Nonlinear optical materials convert terahertz radiation into infrared light
Terahertz radiation, part of the frequency spectrum of light between microwaves and infrared, can pass through many materials and is potentially useful for applications such as airport security scanning. Commercial use of the technology, however, has been held back by the difficulty in detecting terahertz signals. Kouji Nawata and colleagues from the Tera-Photonics Research Team at the RIKEN Center for Advanced Photonics have now developed a system that can upconvert terahertz radiation to higher-frequency infrared light for more efficient detection.
"Conventional terahertz detectors are thermal sensors that convert terahertz energy into heat," explains Nawata. "This can cause the sensitivity of these detectors to become worse in hot environments."
Optical detection after frequency conversion represents an attractive solution.

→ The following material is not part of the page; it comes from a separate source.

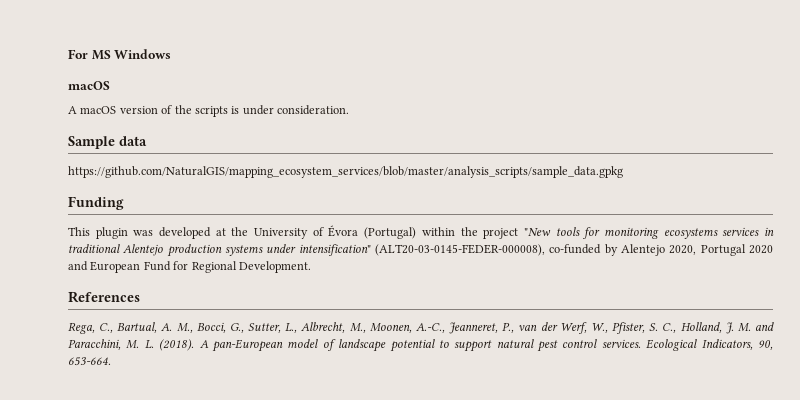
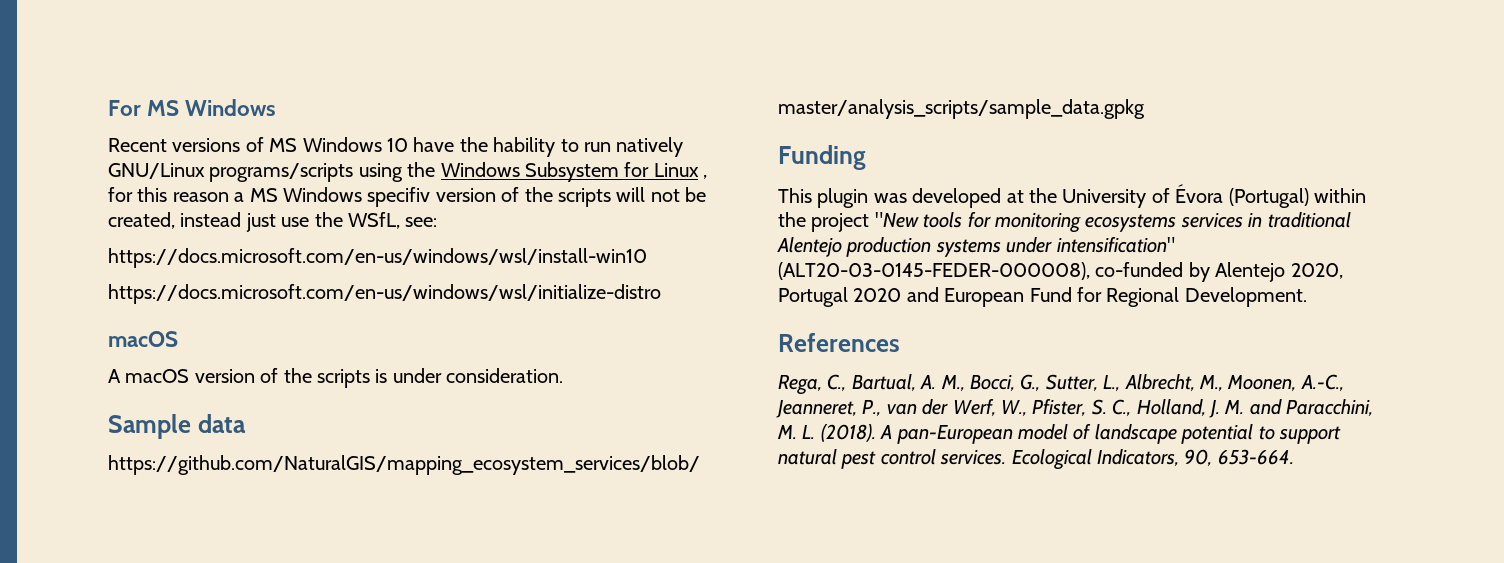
(172, 54) none -> [108,137,684,157] [108,162,708,182] [108,187,707,207] [108,212,438,232] [108,248,647,268] [108,284,661,304] // Recent versions of MS Windows 10 have the hability to run natively GNU/Linux programs/scripts using the Windows Subsystem for Linux , for this reason a MS Windows specifiv version of the scripts will not be created, instead just use the WSfL, see: // https://docs.microsoft.com/en-us/windows/wsl/install-win10 // https://docs.microsoft.com/en-us/windows/wsl/initialize-distro

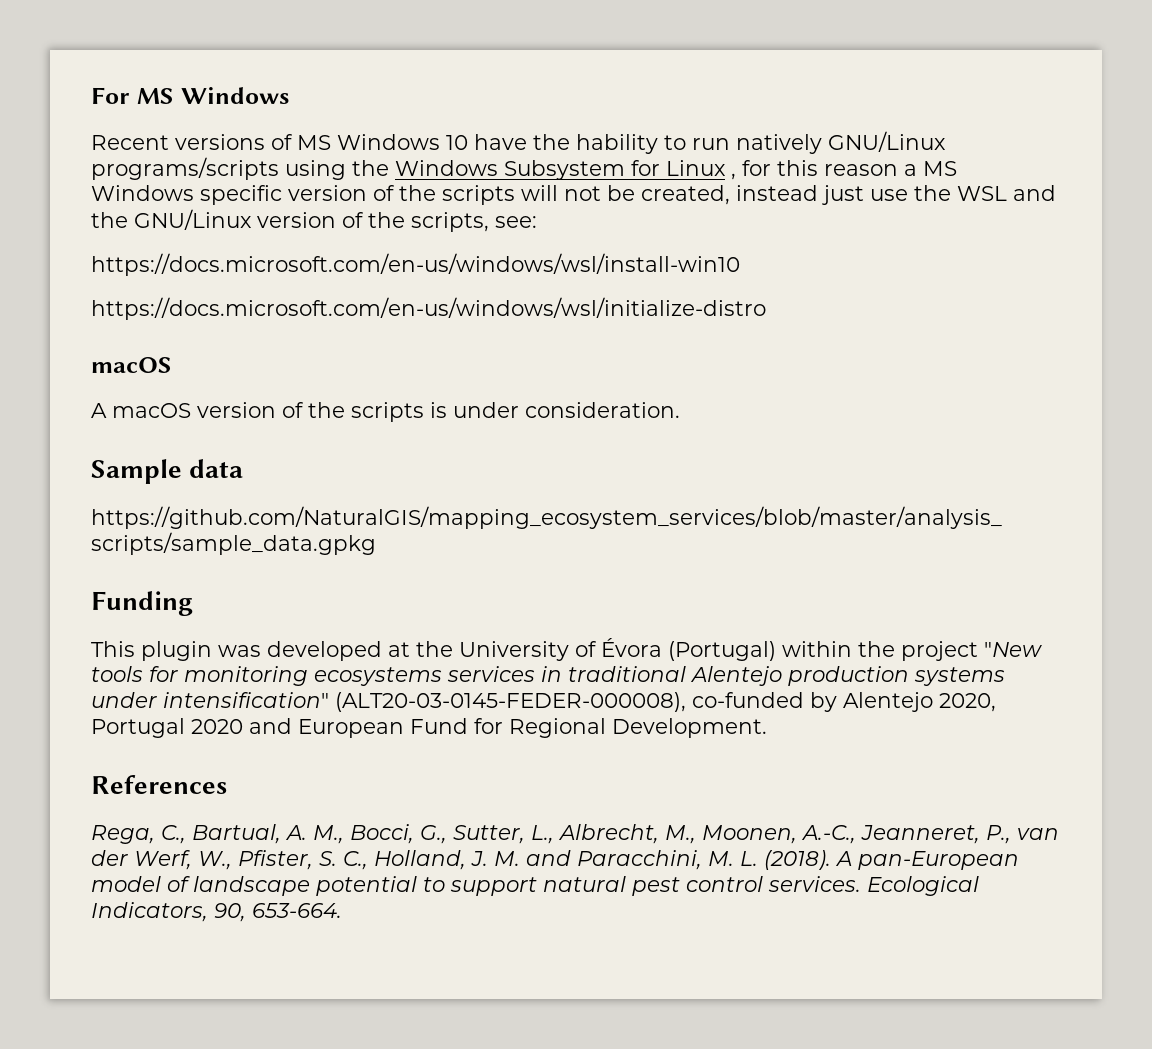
[367,187,431,207] specifiv -> [200,185,282,205] specific
[348,212,400,229] WSfL, -> [957,185,1056,201] [91,209,489,232] WSL and the GNU/Linux version of the scripts,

Nawata's team achieved this goal by taking advantage of the unusual properties of nonlinear optical materials, which have an optical response that is dependent on light intensity. These materials are useful because they provide a way of making two beams of light interact indirectly, where a high-intensity beam of light sets the optical properties of the crystal and thus influences the propagation of a second, lower-intensity pulse. An example of such a nonlinear optical process is difference frequency generation (DFG), which creates a third beam of light with a frequency that is roughly equal to the difference of the two incident beams.
Using their nonlinear optical material in a DFG configuration, the researchers were able to take a 1.6-terahertz pulse and combine it with a high-intensity laser beam to generate a near-infrared signal. They demonstrated that the intensity of the DFG infrared light was proportional to the incoming terahertz radiation, proving the scheme to be a useful way of measuring the strength of the incoming terahertz pulse. The approach was also sensitive, detecting pulses of terahertz light with a miniscule 25 femtojoules of energy.

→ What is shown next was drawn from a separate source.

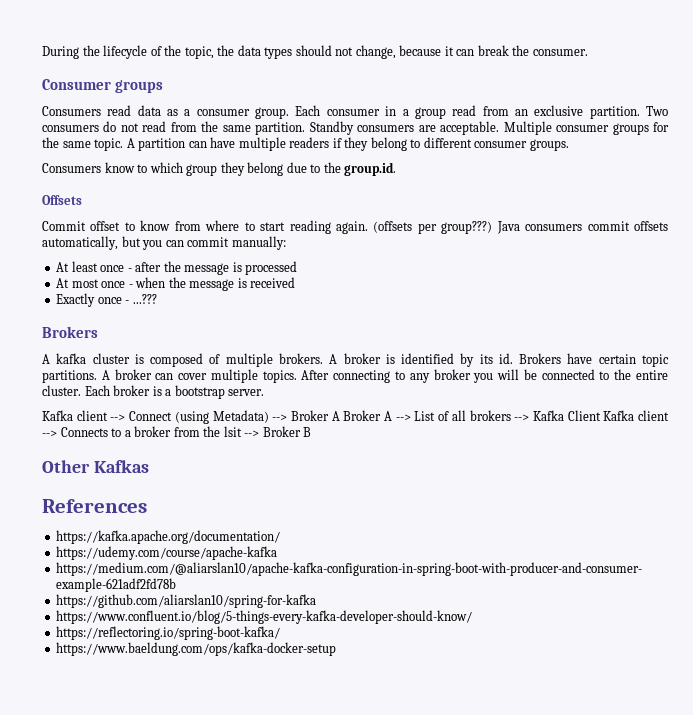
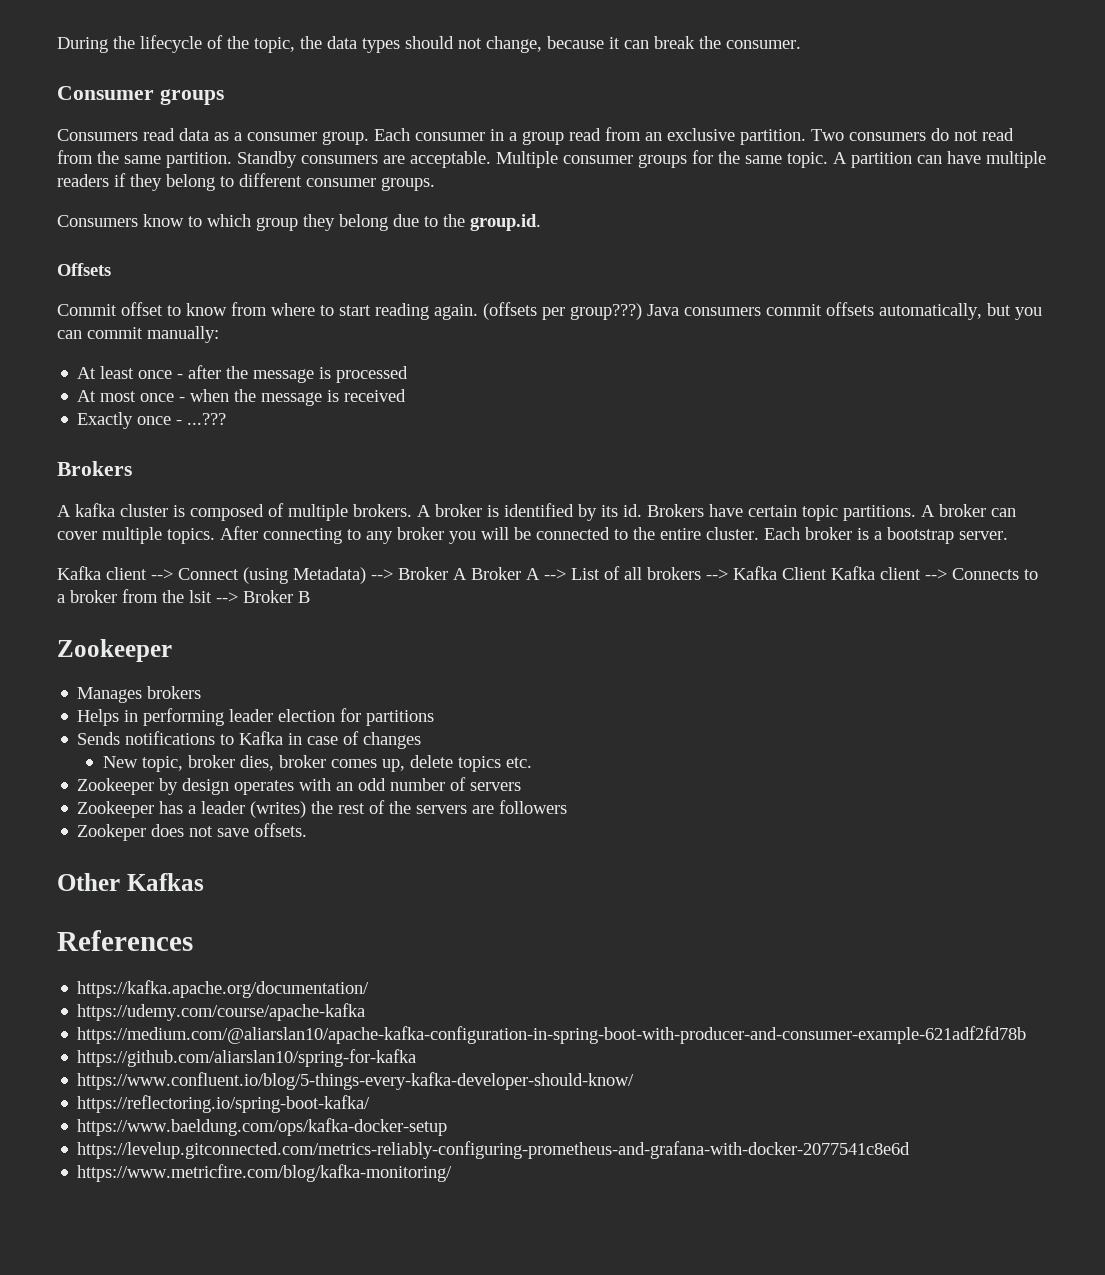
(312, 432) none -> [57,639,172,662] [77,686,202,703] [77,708,435,726] [77,731,422,749] [102,755,532,772] [77,777,522,795] [77,800,568,818] [77,823,308,841] // Zookeeper // Manages brokers // Helps in performing leader election for partitions // Sends notifications to Kafka in case of changes // New topic, broker dies, broker comes up, delete topics etc. // Zookeeper by design operates with an odd number of servers // Zookeeper has a leader (writes) the rest of the servers are followers // Zookeper does not save offsets.
(337, 649) none -> [77,1141,911,1159] [77,1164,453,1182] // https://levelup.gitconnected.com/metrics-reliably-configuring-prometheus-and-grafana-with-docker-2077541c8e6d // https://www.metricfire.com/blog/kafka-monitoring/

The real advantage of this technique, however, is its flexibility. Nawata and his colleagues engineered their nonlinear material (Fig. 1) by stacking layers of lithium niobate such that the atomic crystal orientation was alternated between layers. They were able to optimize detection for a specific frequency of terahertz light by changing the periodicity of this stacking or by altering the angle between the light propagation and the stacking directions.
"One potential application that we would like to develop is terahertz wireless communication," says Nawata. "This technology could enable speeds a thousand times faster than present gigahertz-class communication, and the concept could easily be combined with fiber optics technologies."